Additional info, the git/http server does not log anything for a failed job like this one. The real job is never started or has an early failure.

AlanCoding commented 4 years ago

Seems that the job go in timeout before any output happens. Is there a way to debug the job start?

You mean that the link there /api/v2/project_updates/633/stdout/ shows nothing?

That is concerning. Could you share the details of the SCM credential you're using? I mean, what fields are shown in inputs in /api/v2/credentials/12/? And do you have unicode in any of the values there, or anything like that?

It's probably getting into the ansible-runner context, and could be hanging trying to spawn its subprocess.

dancn commented 4 years ago

You mean that the link there /api/v2/project_updates/633/stdout/ shows nothing?

Yes.

That is concerning. Could you share the details of the SCM credential you're using? I mean, what fields are shown in inputs in /api/v2/credentials/12/? And do you have unicode in any of the values there, or anything like that?

Well I am not sure about the encoding, but both username and password are a subset of ascii, it is a token like auth.

 "credential_type": 2,
    "inputs": {
        "password": "$encrypted$",
        "username": "REDACTED"
    },

It's probably getting into the ansible-runner context, and could be hanging trying to spawn its subprocess.

Feel free to point me to any log or command.

Thanks!

sandeepsisodiya commented 3 years ago

Any Update on this? Facing the same issue in awx 15.0.1

"job_explanation": "Job terminated due to timeout",

Project Update seems to be working fine: GET /api/v2/project_updates/1/stdout/ HTTP 200 OK Allow: GET, HEAD, OPTIONS Content-Type: text/plain ;utf-8 Vary: Accept X-API-Node: awx X-API-Product-Name: AWX X-API-Product-Version: 15.0.1 X-API-Time: 0.020s

PLAY [Update source tree if necessary] *****

TASK [update project using git] **** changed: [localhost]

TASK [Set the git repository version] ** ok: [localhost]

TASK [Repository Version] ** ok: [localhost] => { "msg": "Repository Version 347e44fea036c94d5f60e544de006453ee5c71ad" }

PLAY [Install content with ansible-galaxy command if necessary] ****

TASK [detect roles/requirements.(yml/yaml)] **** ok: [localhost] => (item={'ext': '.yml'}) ok: [localhost] => (item={'ext': '.yaml'})

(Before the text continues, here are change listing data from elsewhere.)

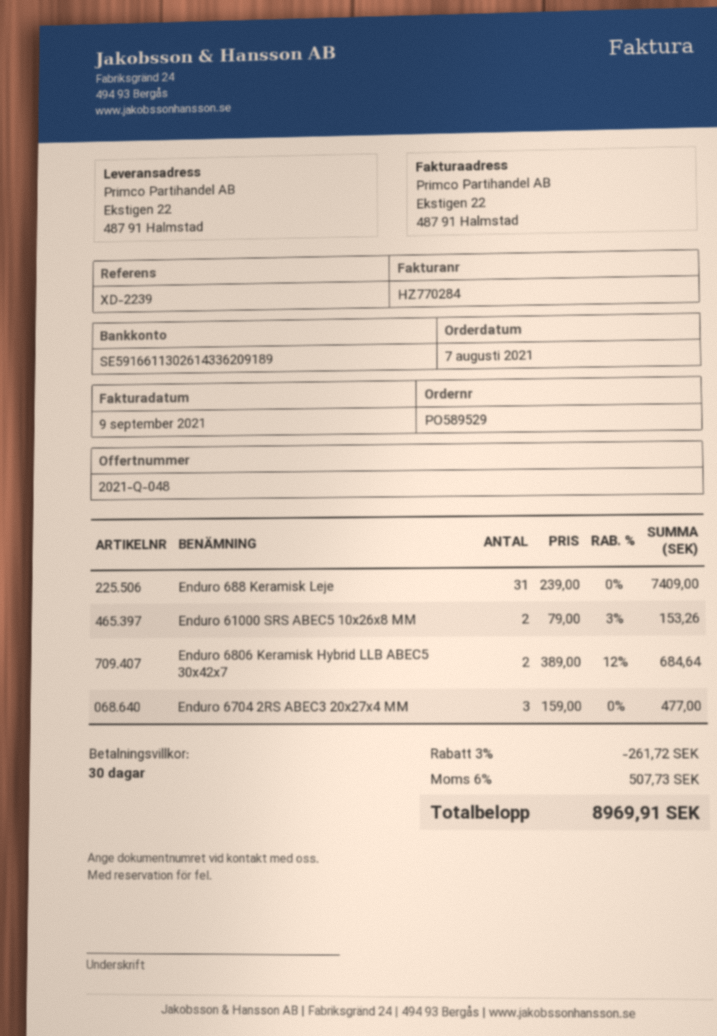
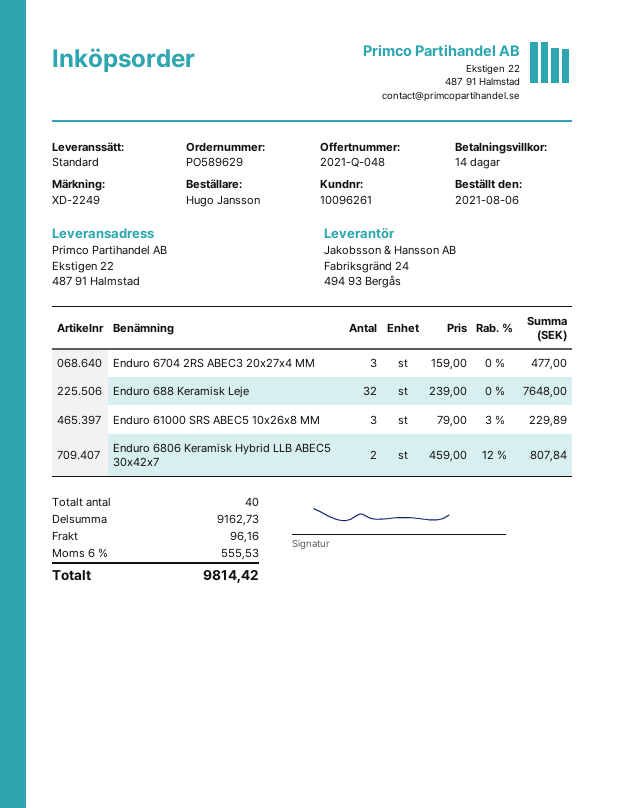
order number: PO589529 -> PO589629
order date: 2021-08-07 -> 2021-08-06
payment terms: 30 days -> 14 days
reference: XD-2239 -> XD-2249
Enduro 688 Keramisk Leje: 31 x 239.00 = 7409.00 -> 32 x 239.00 = 7648.00
Enduro 61000 SRS ABEC5 10x26x8 MM: 2 x 79.00 - 3% = 153.26 -> 3 x 79.00 - 3% = 229.89
Enduro 6806 Keramisk Hybrid LLB ABEC5 30x42x7: 2 x 389.00 - 12% = 684.64 -> 2 x 459.00 - 12% = 807.84
discount: 3% = 261.72 -> none
shipping: none -> 96.16
tax: 6% = 507.73 -> 6% = 555.53
total: 8969.91 -> 9814.42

TASK [fetch galaxy roles from requirements.(yml/yaml)] ***** skipping: [localhost] => (item={'changed': False, 'stat': {'exists': False}, 'invocation': {'module_args': {'path': '/var/lib/awx/projects/_6demo_project/roles/requirements.yml', 'follow': False, 'get_md5': False, 'get_checksum': True, 'get_mime': True, 'get_attributes': True, 'checksum_algorithm': 'sha1'}}, 'failed': False, 'item': {'ext': '.yml'}, 'ansible_loop_var': 'item'}) skipping: [localhost] => (item={'changed': False, 'stat': {'exists': False}, 'invocation': {'module_args': {'path': '/var/lib/awx/projects/_6demo_project/roles/requirements.yaml', 'follow': False, 'get_md5': False, 'get_checksum': True, 'get_mime': True, 'get_attributes': True, 'checksum_algorithm': 'sha1'}}, 'failed': False, 'item': {'ext': '.yaml'}, 'ansible_loop_var': 'item'})

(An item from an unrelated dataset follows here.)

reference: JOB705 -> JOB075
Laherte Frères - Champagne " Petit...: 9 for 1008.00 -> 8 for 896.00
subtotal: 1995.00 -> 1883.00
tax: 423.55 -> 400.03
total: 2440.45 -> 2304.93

TASK [detect collections/requirements.(yml/yaml)] ** ok: [localhost] => (item={'ext': '.yml'}) ok: [localhost] => (item={'ext': '.yaml'})

TASK [fetch galaxy collections from collections/requirements.(yml/yaml)] *** skipping: [localhost] => (item={'changed': False, 'stat': {'exists': False}, 'invocation': {'module_args': {'path': '/var/lib/awx/projects/_6demo_project/collections/requirements.yml', 'follow': False, 'get_md5': False, 'get_checksum': True, 'get_mime': True, 'get_attributes': True, 'checksum_algorithm': 'sha1'}}, 'failed': False, 'item': {'ext': '.yml'}, 'ansible_loop_var': 'item'}) skipping: [localhost] => (item={'changed': False, 'stat': {'exists': False}, 'invocation': {'module_args': {'path': '/var/lib/awx/projects/_6demo_project/collections/requirements.yaml', 'follow': False, 'get_md5': False, 'get_checksum': True, 'get_mime': True, 'get_attributes': True, 'checksum_algorithm': 'sha1'}}, 'failed': False, 'item': {'ext': '.yaml'}, 'ansible_loop_var': 'item'})

PLAY RECAP ***** localhost : ok=5 changed=1 unreachable=0 failed=0 skipped=2 rescued=0 ignored=0

AlanCoding commented 3 years ago

@sandeepsisodiya is that the same as https://github.com/ansible/awx/issues/8977?